++++ EXTRACTED INFORMATION ++++

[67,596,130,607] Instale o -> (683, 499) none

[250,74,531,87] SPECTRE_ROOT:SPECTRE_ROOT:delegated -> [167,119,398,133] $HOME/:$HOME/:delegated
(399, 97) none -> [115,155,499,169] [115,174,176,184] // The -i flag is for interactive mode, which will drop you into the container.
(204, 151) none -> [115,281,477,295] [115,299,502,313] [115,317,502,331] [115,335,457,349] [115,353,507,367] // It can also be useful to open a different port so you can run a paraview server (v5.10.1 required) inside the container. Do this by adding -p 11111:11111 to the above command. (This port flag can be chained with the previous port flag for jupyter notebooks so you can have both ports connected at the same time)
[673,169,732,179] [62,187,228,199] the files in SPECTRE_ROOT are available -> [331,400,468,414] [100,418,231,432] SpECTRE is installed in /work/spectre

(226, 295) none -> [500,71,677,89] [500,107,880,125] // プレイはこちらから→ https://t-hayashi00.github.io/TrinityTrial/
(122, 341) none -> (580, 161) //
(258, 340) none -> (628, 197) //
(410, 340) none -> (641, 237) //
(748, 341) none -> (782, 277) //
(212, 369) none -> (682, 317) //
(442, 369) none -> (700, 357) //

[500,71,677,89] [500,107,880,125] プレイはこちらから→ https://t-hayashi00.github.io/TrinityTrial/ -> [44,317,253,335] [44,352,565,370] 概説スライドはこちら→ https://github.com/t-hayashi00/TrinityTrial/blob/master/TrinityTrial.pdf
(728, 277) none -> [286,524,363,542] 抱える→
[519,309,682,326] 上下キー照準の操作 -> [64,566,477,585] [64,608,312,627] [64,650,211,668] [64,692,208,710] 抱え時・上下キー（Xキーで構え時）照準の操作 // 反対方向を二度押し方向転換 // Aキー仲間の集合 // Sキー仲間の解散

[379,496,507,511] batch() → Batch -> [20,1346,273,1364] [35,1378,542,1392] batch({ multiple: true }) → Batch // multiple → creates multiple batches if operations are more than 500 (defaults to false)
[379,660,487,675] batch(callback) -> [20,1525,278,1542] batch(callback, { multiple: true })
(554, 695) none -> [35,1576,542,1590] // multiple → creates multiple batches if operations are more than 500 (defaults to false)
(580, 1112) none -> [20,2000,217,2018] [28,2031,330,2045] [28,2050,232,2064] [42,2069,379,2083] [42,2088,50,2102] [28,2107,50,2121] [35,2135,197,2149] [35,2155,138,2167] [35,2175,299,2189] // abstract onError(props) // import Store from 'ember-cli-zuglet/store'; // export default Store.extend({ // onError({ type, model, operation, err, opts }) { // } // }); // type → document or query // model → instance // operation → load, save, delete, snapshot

++++

## EXERCISE BRIEF
In the data above, find the line that contains "(728, 277) none -> [286,524,363,542] 抱える→" and the line that contains "[379,660,487,675] batch(callback) ->". Repeat exactly those lines and every line between them, and only those.

## RESPONSE
(728, 277) none -> [286,524,363,542] 抱える→
[519,309,682,326] 上下キー照準の操作 -> [64,566,477,585] [64,608,312,627] [64,650,211,668] [64,692,208,710] 抱え時・上下キー（Xキーで構え時）照準の操作 // 反対方向を二度押し方向転換 // Aキー仲間の集合 // Sキー仲間の解散

[379,496,507,511] batch() → Batch -> [20,1346,273,1364] [35,1378,542,1392] batch({ multiple: true }) → Batch // multiple → creates multiple batches if operations are more than 500 (defaults to false)
[379,660,487,675] batch(callback) -> [20,1525,278,1542] batch(callback, { multiple: true })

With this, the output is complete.